• [TASK TO COMPLETE]:
Could you return all of the records exactly, minus their images?

• [DATA EXTRACT]:
Start of Block

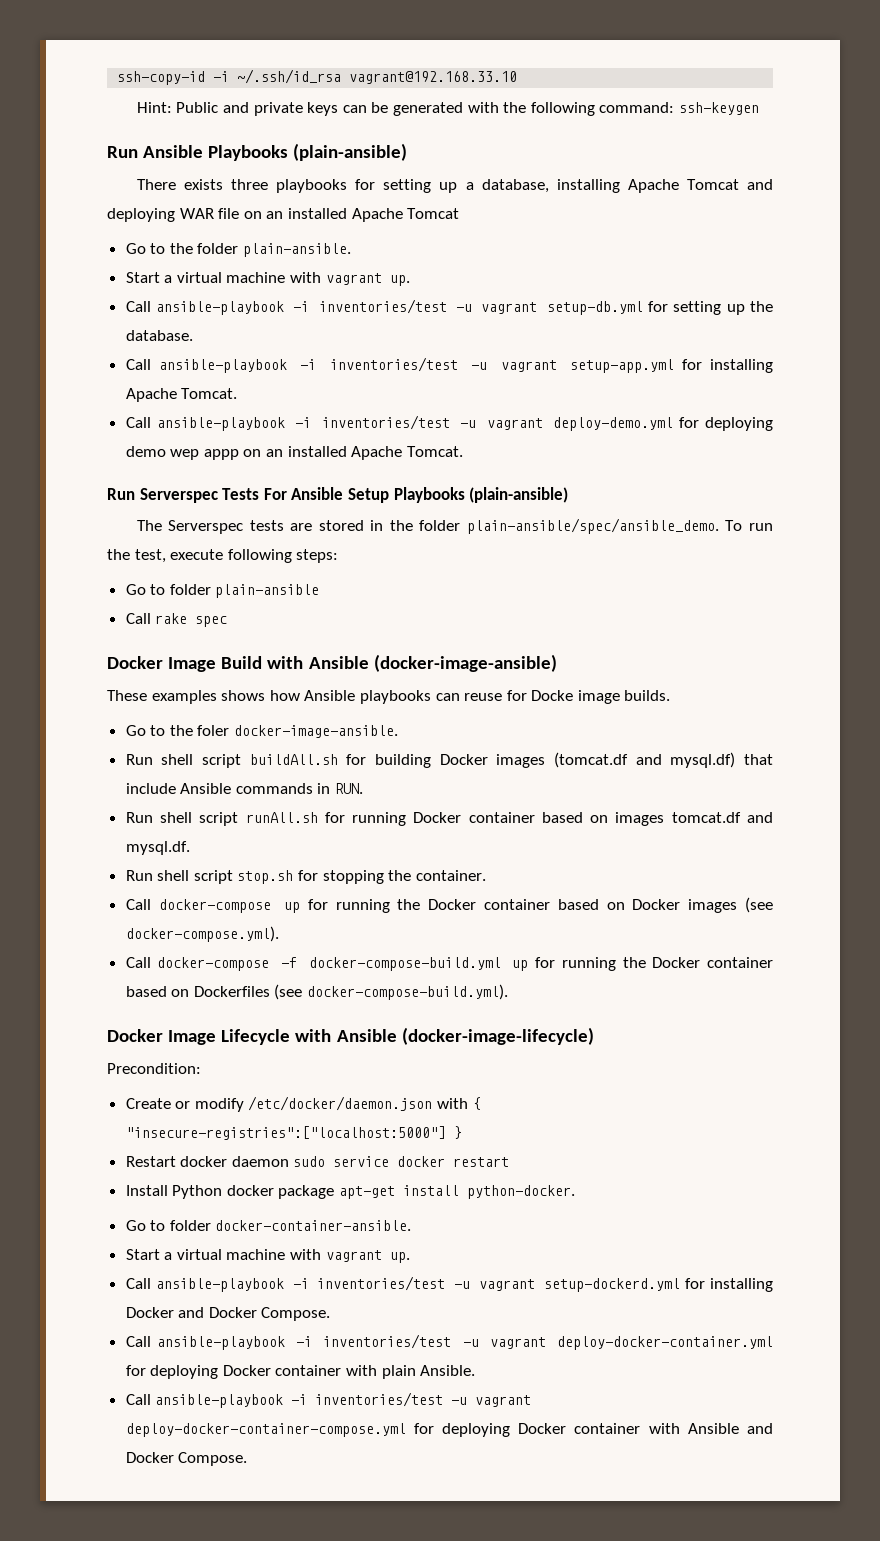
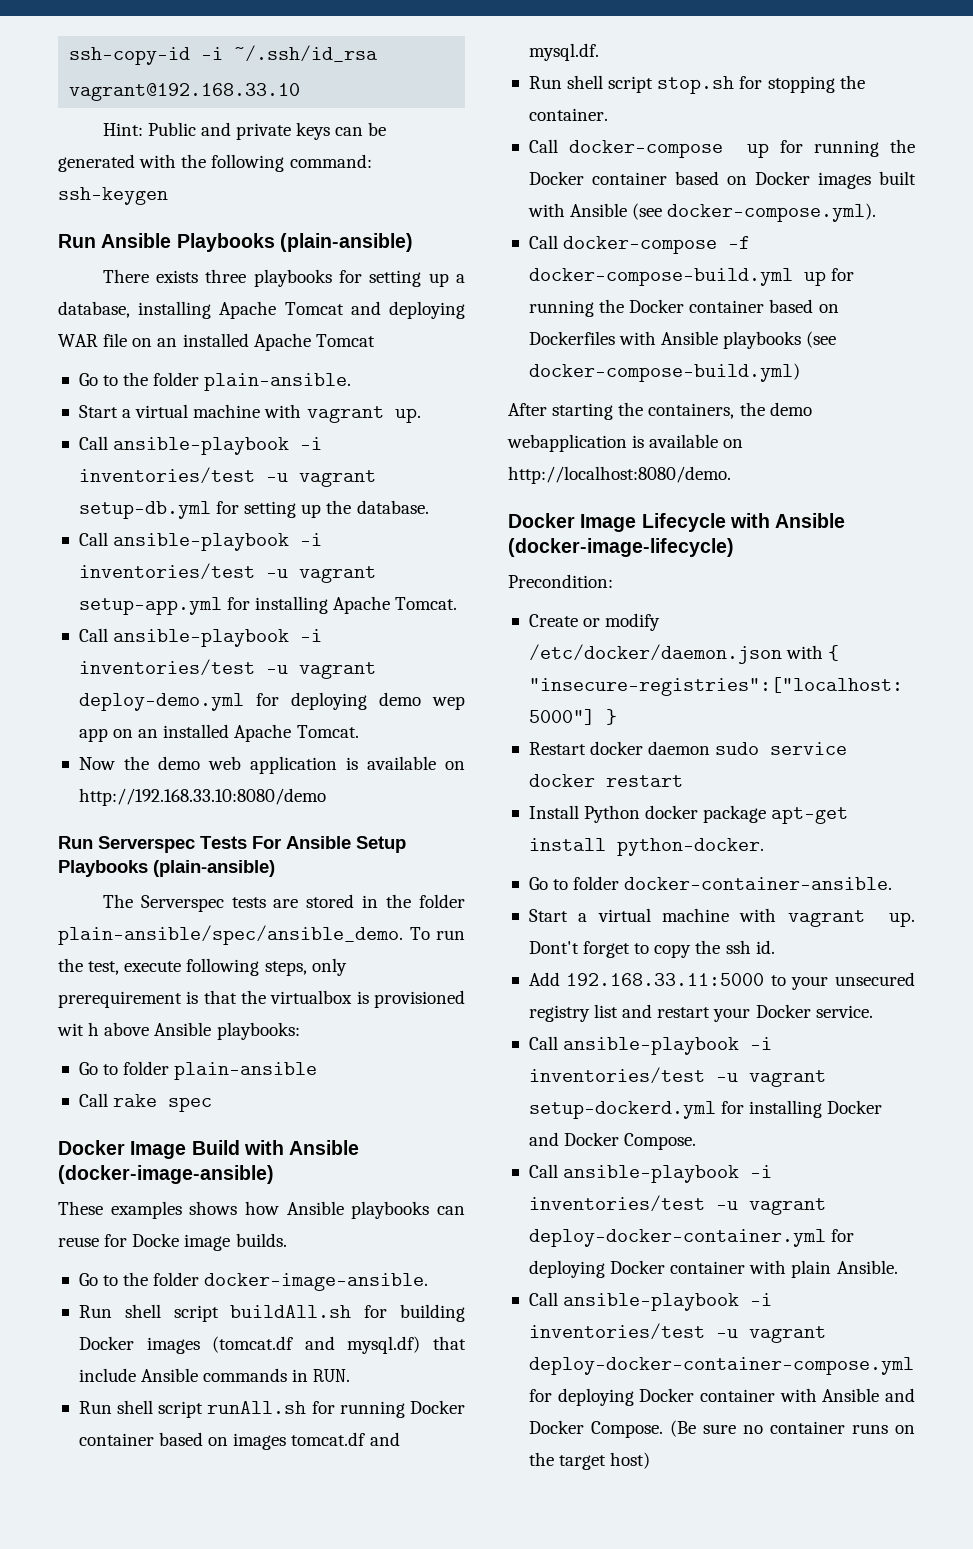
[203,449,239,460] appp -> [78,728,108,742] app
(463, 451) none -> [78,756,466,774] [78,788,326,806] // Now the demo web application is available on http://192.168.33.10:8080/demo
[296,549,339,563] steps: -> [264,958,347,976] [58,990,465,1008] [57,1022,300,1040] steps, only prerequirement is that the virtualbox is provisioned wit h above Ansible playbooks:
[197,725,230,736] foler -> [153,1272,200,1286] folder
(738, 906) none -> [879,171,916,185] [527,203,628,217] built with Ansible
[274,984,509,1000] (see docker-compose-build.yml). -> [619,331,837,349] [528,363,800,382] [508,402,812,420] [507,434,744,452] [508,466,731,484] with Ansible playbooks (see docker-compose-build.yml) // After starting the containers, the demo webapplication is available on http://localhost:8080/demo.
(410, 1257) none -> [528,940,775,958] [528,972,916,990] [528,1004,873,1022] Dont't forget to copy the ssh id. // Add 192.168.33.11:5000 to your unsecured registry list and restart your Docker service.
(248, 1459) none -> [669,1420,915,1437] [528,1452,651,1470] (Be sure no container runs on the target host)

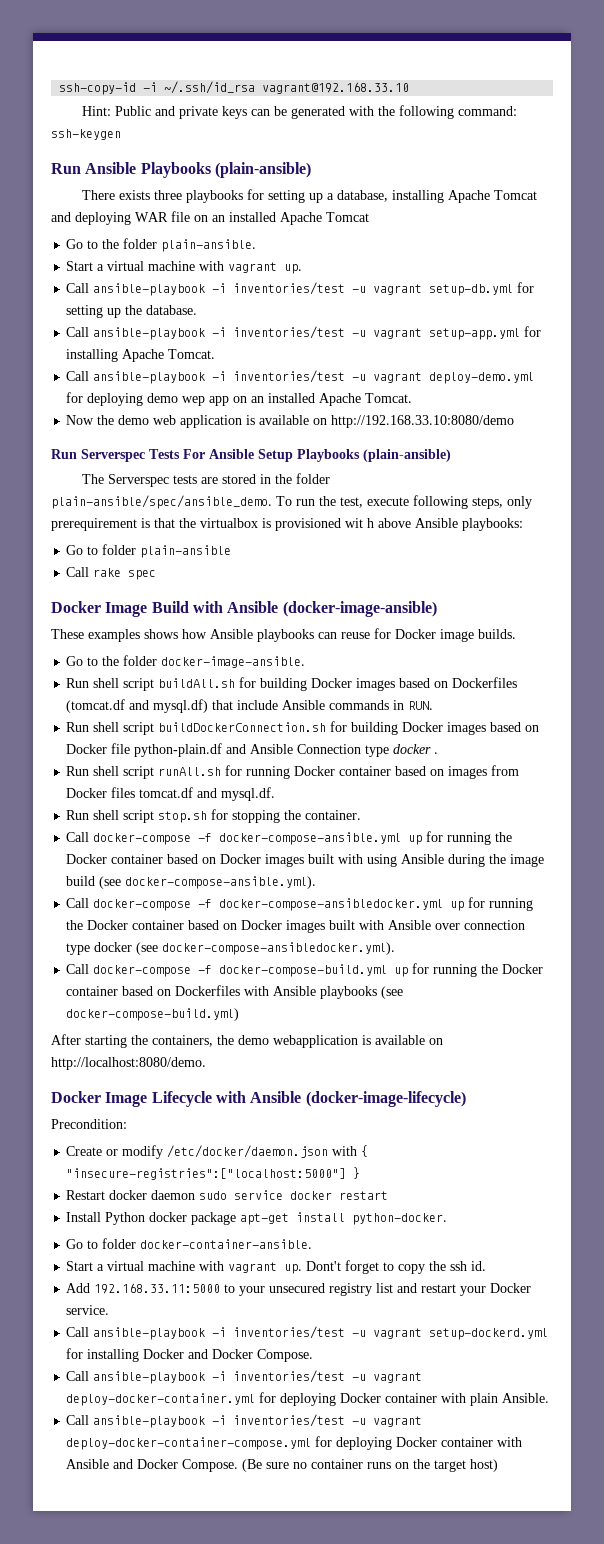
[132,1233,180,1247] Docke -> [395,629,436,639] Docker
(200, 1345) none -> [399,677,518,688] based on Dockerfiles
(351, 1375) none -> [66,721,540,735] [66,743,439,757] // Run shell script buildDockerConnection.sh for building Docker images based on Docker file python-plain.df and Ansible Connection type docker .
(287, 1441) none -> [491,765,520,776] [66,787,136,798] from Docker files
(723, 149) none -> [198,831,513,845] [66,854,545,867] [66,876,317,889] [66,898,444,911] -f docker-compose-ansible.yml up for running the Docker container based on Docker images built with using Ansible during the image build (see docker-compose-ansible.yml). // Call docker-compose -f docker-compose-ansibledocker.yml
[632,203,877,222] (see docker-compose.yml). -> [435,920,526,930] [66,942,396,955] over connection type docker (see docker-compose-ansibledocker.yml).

End of Block

• [THE COMPLETED TASK]:
[203,449,239,460] appp -> [78,728,108,742] app
(463, 451) none -> [78,756,466,774] [78,788,326,806] // Now the demo web application is available on http://192.168.33.10:8080/demo
[296,549,339,563] steps: -> [264,958,347,976] [58,990,465,1008] [57,1022,300,1040] steps, only prerequirement is that the virtualbox is provisioned wit h above Ansible playbooks:
[197,725,230,736] foler -> [153,1272,200,1286] folder
(738, 906) none -> [879,171,916,185] [527,203,628,217] built with Ansible
[274,984,509,1000] (see docker-compose-build.yml). -> [619,331,837,349] [528,363,800,382] [508,402,812,420] [507,434,744,452] [508,466,731,484] with Ansible playbooks (see docker-compose-build.yml) // After starting the containers, the demo webapplication is available on http://localhost:8080/demo.
(410, 1257) none -> [528,940,775,958] [528,972,916,990] [528,1004,873,1022] Dont't forget to copy the ssh id. // Add 192.168.33.11:5000 to your unsecured registry list and restart your Docker service.
(248, 1459) none -> [669,1420,915,1437] [528,1452,651,1470] (Be sure no container runs on the target host)

[132,1233,180,1247] Docke -> [395,629,436,639] Docker
(200, 1345) none -> [399,677,518,688] based on Dockerfiles
(351, 1375) none -> [66,721,540,735] [66,743,439,757] // Run shell script buildDockerConnection.sh for building Docker images based on Docker file python-plain.df and Ansible Connection type docker .
(287, 1441) none -> [491,765,520,776] [66,787,136,798] from Docker files
(723, 149) none -> [198,831,513,845] [66,854,545,867] [66,876,317,889] [66,898,444,911] -f docker-compose-ansible.yml up for running the Docker container based on Docker images built with using Ansible during the image build (see docker-compose-ansible.yml). // Call docker-compose -f docker-compose-ansibledocker.yml
[632,203,877,222] (see docker-compose.yml). -> [435,920,526,930] [66,942,396,955] over connection type docker (see docker-compose-ansibledocker.yml).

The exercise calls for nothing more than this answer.